If you are in the market for a new mountain bike you are luckier than ever! Over the years it as been amazing how slow the mountain bike industry has been to leave tradition and embrace new ideas on how to make a mountain bike handle better. We have been pushing for change, especially in the mountain bike cockpit set up department (longer frames, shorter stems, wider bars, slacker head angles and dropper posts) since those products were developed and finally all those things are mainstream! This is great news for you as rider, you now have bikes that are much more fun to ride and safer right from the factory!
Few things are as important on a mountain bike as the length of your stem and width of your bars. Your “Mountain Bike Cockpit” is your control center and we have been stressing wide bars and short stems since the beginning of BetterRide in 1999. The resistance from bike manufacturers and riders stuck in “traditional” bike design was amazing and it has taken years for riders and the industry to catch on. Just a few years ago bikes with 110mm stems were standard and riders said we were nuts running 50 and 60 mm stems. Now we run 35-50 mm stems and they give us so much control that a 60 mm stem feels a little long! Wide bars were once 28 inches wide, now we ride 29-32″ wide bars for even more control. See this article from 2010 on why wide bars and a short stem give you more control, the stem lengths and bar heights now seem a little dated: http://betterride.net/blog/2010/2-things-you-can-buy-and-instantly-improve-your-bike-handling/
Taller bikes (29″ and 27.5″ tires and longer travel suspensions) have also changed our bar height guidelines to having the bars 1″ higher than the seat (at full climbing height) to 3″ lower than the seat (height is a big factor here, taller people tend to have a bigger drop from their seat to the bars while shorter riders often can only get the bars down to 1″ higher than the seat.

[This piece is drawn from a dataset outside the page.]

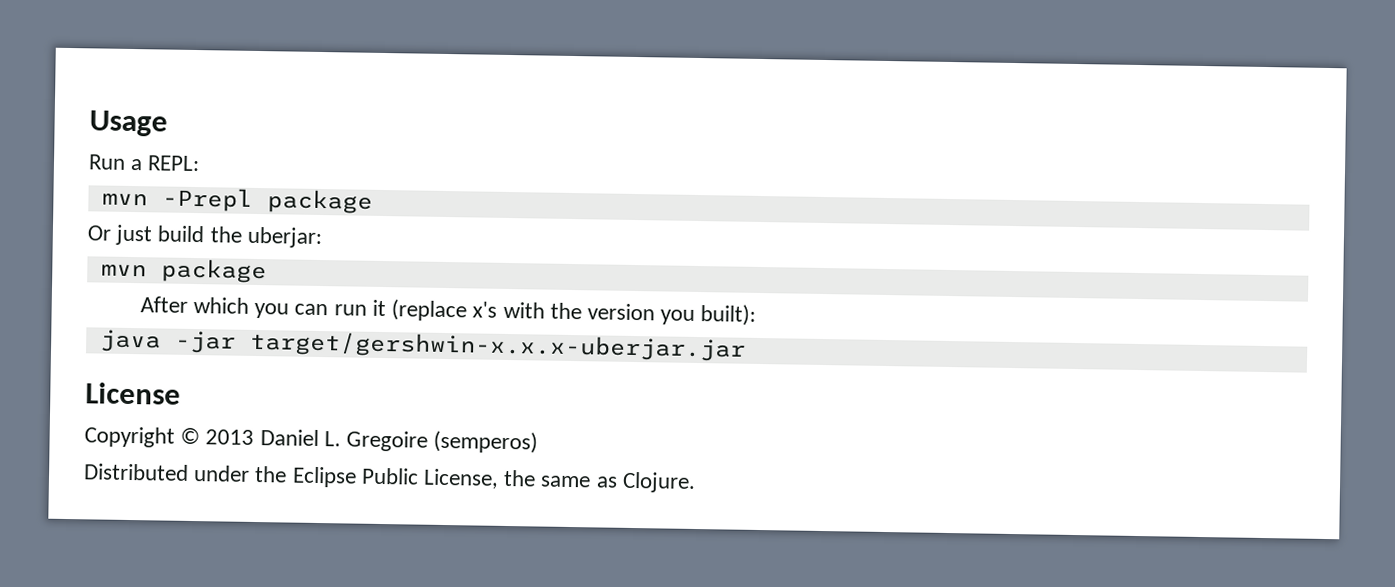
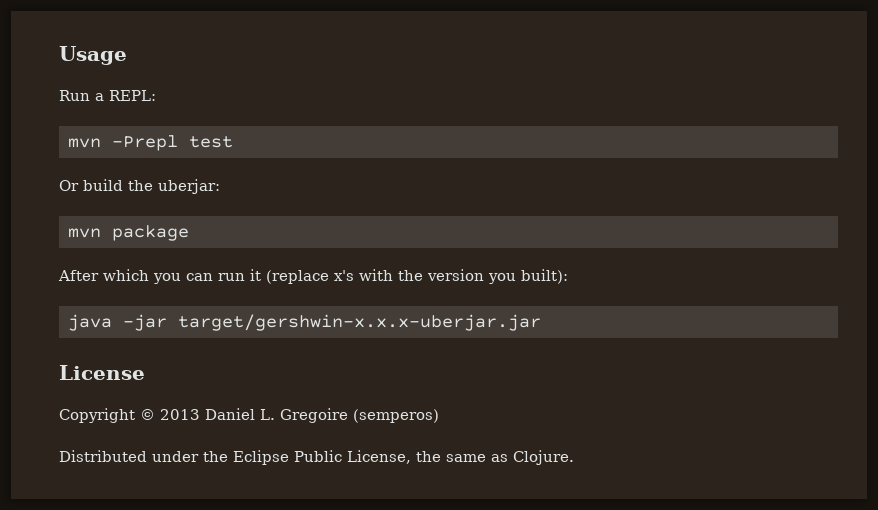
[266,189,373,214] package -> [189,136,233,148] test
[115,224,154,246] just -> (79, 185) none

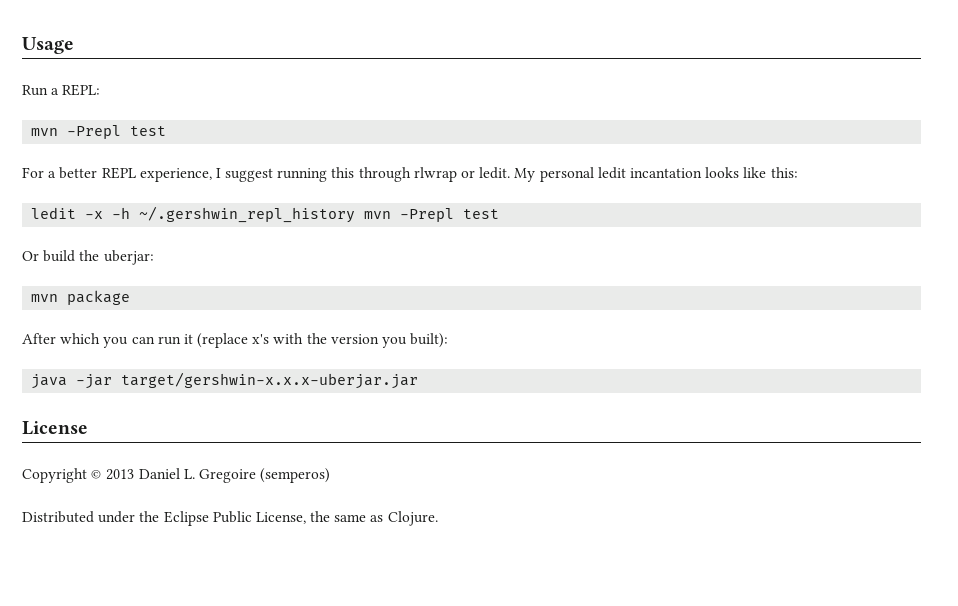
(233, 142) none -> [22,167,798,182] [31,206,500,223] // For a better REPL experience, I suggest running this through rlwrap or ledit. My personal ledit incantation looks like this: // ledit -x -h ~/.gershwin_repl_history mvn -Prepl test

Saddle height is important too as it needs to be at the optimum height for power when climbing yet the heck out of the way when descending (so you can stand in a centered, balanced and neutral position). This is a common formula for road racers: Saddle height (cm) = inseam (cm) x 0.883 This is measured from the center of the bottom bracket to the low point of the top of your saddle. For mountain biking lower your saddle a little from this number, 10-16mm lower makes you feel much less “tippy”.
Then buy a “dropper post” so you get the seat out of the way almost instantly when descending! Gravity Dropper was the first company to make “dropper posts” and boy, the resistance we got from our students, “it weighs too much”, “I don’t want/need another gadget”, “I’ll never use it”, etc. Now, Gravity Dropper is just one of 10 companies that make dropper posts because they work! Even Thompson is making one and stud cross country racers like Erica Tingey are using them!
The fore-aft placement of your saddle and saddle tilt can also have a big impact on your riding. Mountain biking is quite different from road cycling as bike handling is much more important off-road (we face conditions road cyclists don’t; wet roots, loose gravel, deep sand, steep rock faces, etc.), we tend to climb and descend steeper pitches and we are not in a static position for the entire ride. Most of the rides I do I am either seated and climbing or standing and descending so I have my seat set up for climbing. This means I have the seat a little forward on the rails and tilted nose down a bit. This can be a little cramped and put some pressure on my hands on flat ground but feels great when climbing !
When we are climbing we should be “hinged” forward at the hips. I have tilted my seat slightly forward and it really helps me hinge! By sliding my seat a little forward on the rails it is easier to stay centered enough to keep the front wheel on the ground while having enough weight on the rear tire for traction.
Everyone is built a little differently and mountain biking is a very dynamic sport so there is definitely some personal preference with your cockpit setup, experiment and find out what works best for you! This might take some testing, often what feels good in the parking lot doesn’t work best on trail! Make adjustments, make sure you understand good body position (AND are IN good body position) and then test how the bike climbs and descends after making adjustments. A stop watch can be handy here as what feels faster often isn’t.
Get your bike dialed and create a great ride!